ASSIGNMENT: Each line of the material below that holds the word "Ultimate" needs to be copied.

• • • • • • •

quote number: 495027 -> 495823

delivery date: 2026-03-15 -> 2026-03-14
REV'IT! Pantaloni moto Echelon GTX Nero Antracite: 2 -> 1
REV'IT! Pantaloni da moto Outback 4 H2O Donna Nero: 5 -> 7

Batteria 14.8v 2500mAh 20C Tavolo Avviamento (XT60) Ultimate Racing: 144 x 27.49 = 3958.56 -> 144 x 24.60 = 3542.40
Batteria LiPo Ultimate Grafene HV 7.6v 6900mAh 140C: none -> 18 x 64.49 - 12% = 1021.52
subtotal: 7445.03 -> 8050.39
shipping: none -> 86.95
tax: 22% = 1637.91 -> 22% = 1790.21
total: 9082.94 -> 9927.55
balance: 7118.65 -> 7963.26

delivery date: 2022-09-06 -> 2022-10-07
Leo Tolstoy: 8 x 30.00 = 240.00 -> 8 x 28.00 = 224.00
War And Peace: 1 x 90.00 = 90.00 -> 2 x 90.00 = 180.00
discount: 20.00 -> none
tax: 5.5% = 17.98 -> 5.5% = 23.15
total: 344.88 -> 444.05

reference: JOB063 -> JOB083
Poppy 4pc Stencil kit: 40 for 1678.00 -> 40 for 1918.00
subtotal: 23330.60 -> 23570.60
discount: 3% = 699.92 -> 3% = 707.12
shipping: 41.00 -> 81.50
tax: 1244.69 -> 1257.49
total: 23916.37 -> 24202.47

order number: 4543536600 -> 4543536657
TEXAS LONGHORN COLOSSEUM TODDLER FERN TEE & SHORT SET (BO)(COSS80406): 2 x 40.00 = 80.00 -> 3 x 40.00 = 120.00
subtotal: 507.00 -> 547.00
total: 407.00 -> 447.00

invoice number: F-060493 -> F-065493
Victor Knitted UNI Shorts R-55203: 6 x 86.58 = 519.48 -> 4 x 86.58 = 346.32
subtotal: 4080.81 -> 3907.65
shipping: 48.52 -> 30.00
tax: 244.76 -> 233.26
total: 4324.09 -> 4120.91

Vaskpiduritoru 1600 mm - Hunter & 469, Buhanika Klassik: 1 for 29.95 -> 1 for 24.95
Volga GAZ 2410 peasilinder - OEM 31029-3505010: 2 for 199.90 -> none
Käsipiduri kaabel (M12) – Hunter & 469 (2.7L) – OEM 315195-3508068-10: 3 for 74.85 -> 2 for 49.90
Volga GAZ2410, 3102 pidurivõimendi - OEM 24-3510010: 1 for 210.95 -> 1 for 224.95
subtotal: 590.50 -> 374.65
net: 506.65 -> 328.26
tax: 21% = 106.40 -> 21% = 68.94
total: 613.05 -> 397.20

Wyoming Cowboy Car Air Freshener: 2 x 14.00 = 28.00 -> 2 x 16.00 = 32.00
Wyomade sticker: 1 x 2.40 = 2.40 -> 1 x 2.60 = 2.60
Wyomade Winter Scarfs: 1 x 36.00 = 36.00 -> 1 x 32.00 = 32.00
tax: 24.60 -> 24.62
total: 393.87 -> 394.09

• • • • • • •

SOLUTION FOR THIS EXERCISE:
Batteria 14.8v 2500mAh 20C Tavolo Avviamento (XT60) Ultimate Racing: 144 x 27.49 = 3958.56 -> 144 x 24.60 = 3542.40
Batteria LiPo Ultimate Grafene HV 7.6v 6900mAh 140C: none -> 18 x 64.49 - 12% = 1021.52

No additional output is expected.